Ezber bozan yıl: 2010
.
Çıkan yılı değerlendiriyoruz. Önce dünya ekonomisine kuşbakışı göz attık. 2010’un beklenenden iyi geçtiğini, ancak reel dengesizliklere çözüm konusunda tıkanıklığın sürdüğünü gözledik. 2011’e tatsız bir miras bıraktığını söyledik.
Sıra Türkiye ekonomisine geldi. İkiye bölüyorum. Bugün iktisat politikalarına odaklanıyorum. Her yıl olduğu gibi, son yazıda temel göstergeleri yılbaşında verdiğim tahminlerle karşılaştıracağım.

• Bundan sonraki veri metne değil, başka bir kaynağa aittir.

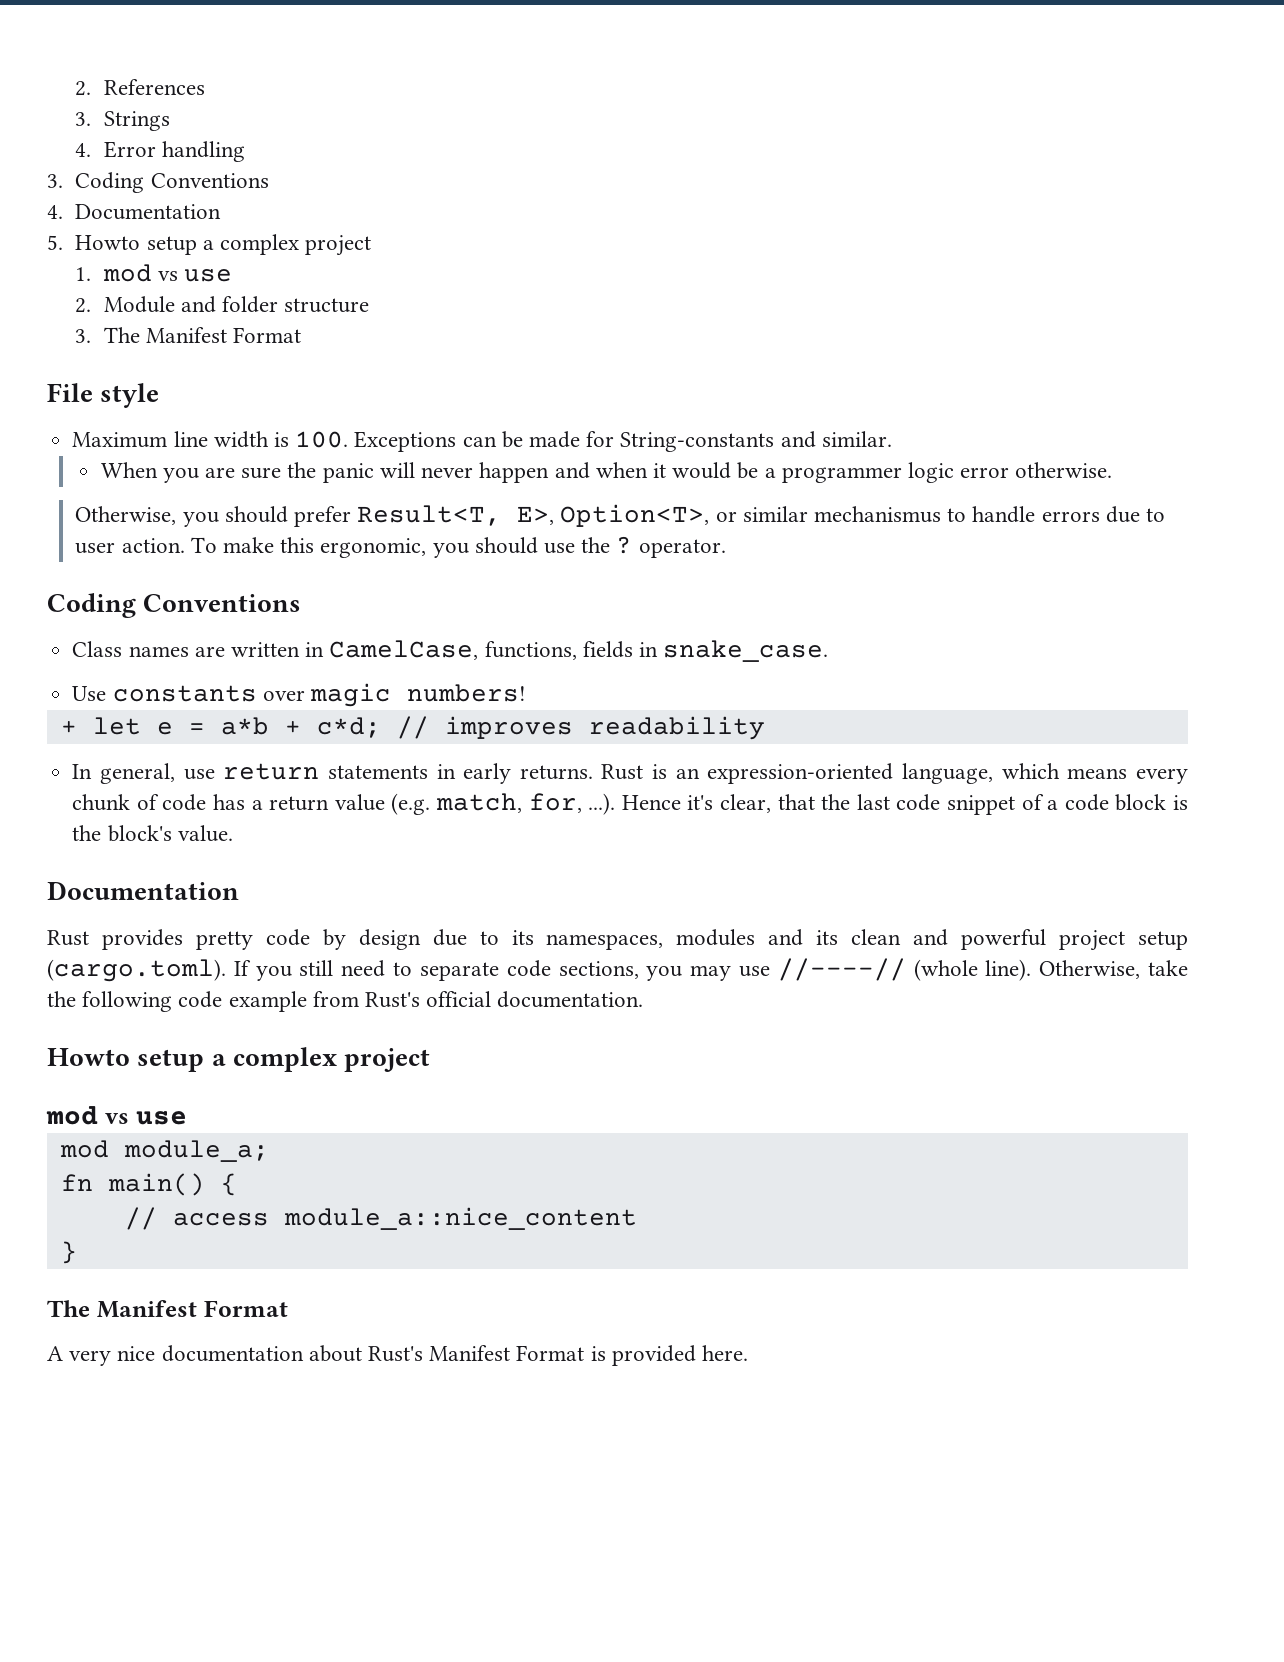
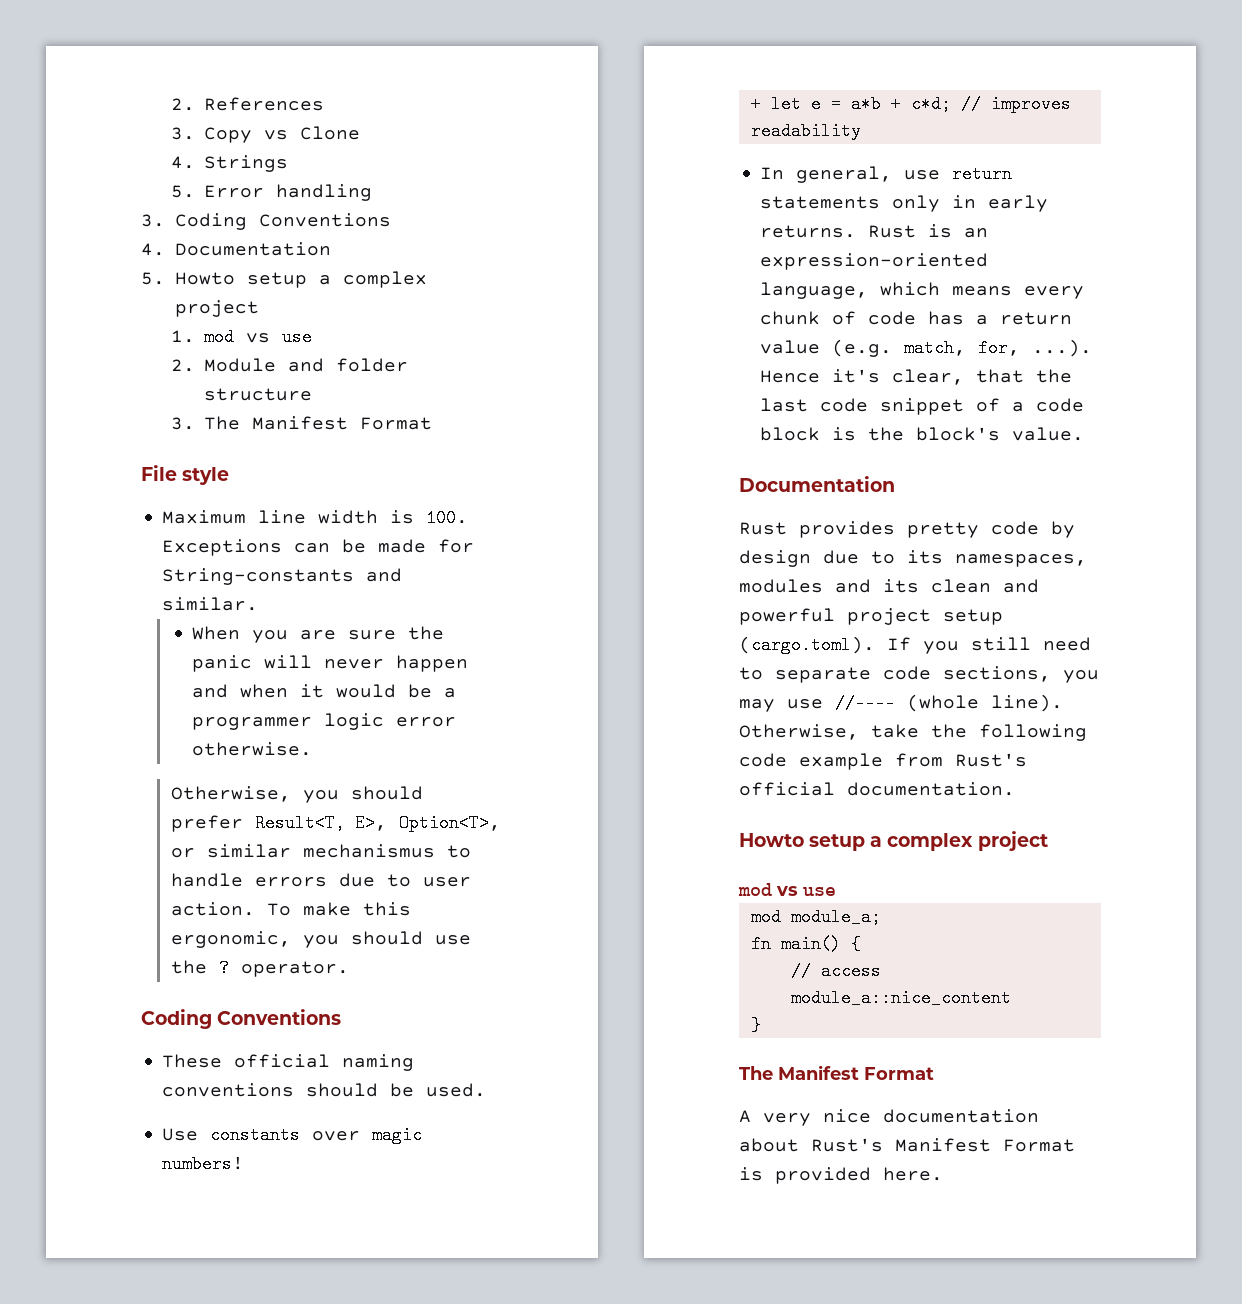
(92, 119) none -> [204,126,361,143] [170,156,195,169] Copy vs Clone // 4.
[75,143,92,157] 4. -> [170,185,195,198] 5.
[72,640,829,662] Class names are written in CamelCase, functions, fields in snake_case. -> [162,1054,415,1071] [162,1083,487,1097] These official naming conventions should be used.
(428, 772) none -> [892,195,941,212] only
[777,958,906,981] //----// -> [835,694,895,712] //----

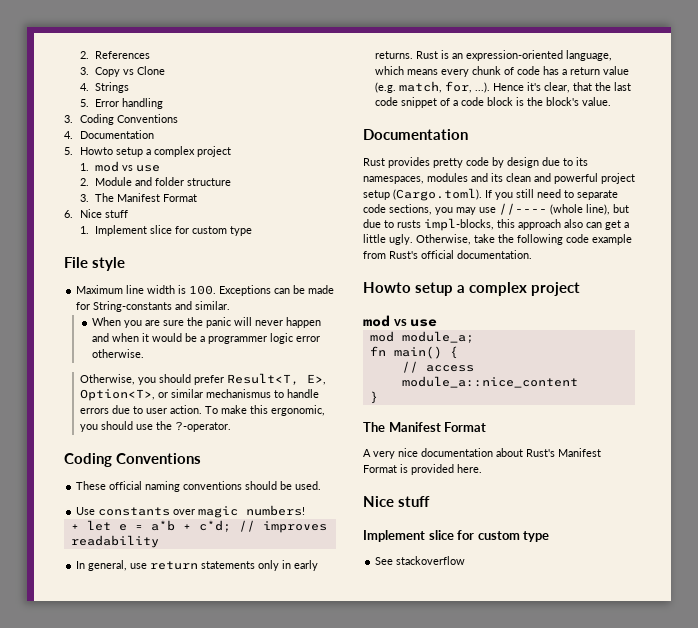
(433, 423) none -> [64,209,128,218] [79,225,253,236] // 6. Nice stuff // 1. Implement slice for custom type
[218,959,349,977] ? operator. -> [174,421,231,432] ?-operator.
[739,636,875,654] (cargo.toml). -> [393,188,482,201] (Cargo.toml).
[991,694,1063,712] line). -> [586,204,629,215] [363,218,629,231] [363,234,413,245] line), but due to rusts impl-blocks, this approach also can get a little ugly.
(943, 1174) none -> [363,496,431,507] [363,530,550,542] [375,556,466,565] // Nice stuff // Implement slice for custom type // See stackoverflow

2010 iktisat politikasında köklü değişim yılı oldu. Son on yıla damgasını vuran çerçeve terk edildi. Hiç beklenmiyordu. Piyasaların ezberlerini altüst etti. Başlık ruh halimi zaten yansıtıyor. Beni sevindirdi.
Elveda IMF!
2010’un en önemli iktisat politikası olayı IMF’le ilişkinin bitmesidir. Başbakan’ın IMF anlaşmasını yenilemek istemediği 2008’de anlaşılmıştı. Ama güçlü “IMF lobisi” hiç yılmadan tam saha pres uyguladı. “Geyik muhabbeti” iki yıl sürdü.
2008’de (ve 2004’te) IMF’le anlaşmanın uzatılmasına karşı çıktığım biliniyor. Türkiye ekonomisinin geldiği noktada IMF’le anlaşma gereksiz hatta düpedüz yanlıştı. Maliyetinin yararından fazla olduğunu çok yazdım. Tekrarlamak istemiyorum.
Tarihi bir karardır. Demokrasi korkusundan beslenen vesayetçi anlayışın ekonomik çerçevesinin tasfiye edilmesidir. 2010’a denk gelmesi raslantı durmuyor. Referandum sonuçlarını hatırlatırım.
IMF’in iktisat politikası üzerindeki etkisi kalkınca, arkası çorap söküğü gibi geldi. “IMF lobisi” vesayet rejimini arka kapıdan sokmak için bu kez “Mali Kurala” sarıldı. Ama hükümet ona da yanaşmadı. Soğuk baktığımı yazmıştım.
İngilizce “pastanın kanıtı yenmesidir” denir. Türkiye ekonomisinin IMF anlaşması ve Mali Kural olmadan gösterdiği performans ortadadır.
Nihayet düşük faiz
Geçtiğimiz yılın diğer önemli olayı 2001 krizi sonrasında devreye giren para politikası tarzının nihayet terk edilmesidir. Tarihi bir karardır. IMF’le yolların ayrılması kadar hatta belki daha kritiktir.
Merkez Bankası “yeni normal ” diyor. Para politikası tavrında adeta 180 derecelik bir kayma oluyor. Geçmişe damgasını vuran yüksek faiz-düşük kur yerine düşük faiz-yüksek kur hedefleniyor.
Olay taze; gündeme iki hafta önce girdi. Merkez Bankası ilk kez mali piyasa ezberlerine böylesine ters düşüyor.
Piyasadan gelen yanlış, yürümez, ters teper vs.
eleştirilerini izliyoruz. Kimin haklı olduğunu zaman gösterecektir.
Para politikasına yıllarca sert eleştiriler yönelttim. Aşırı değerli TL’ye karşı çıktım. “2003 sonrasında uygulanan yanlış para politikaları” demekten yoruldum. Dolayısıyla bu köklü kopuş beni sevindirdi. Yılı keyifli bitiriyorum.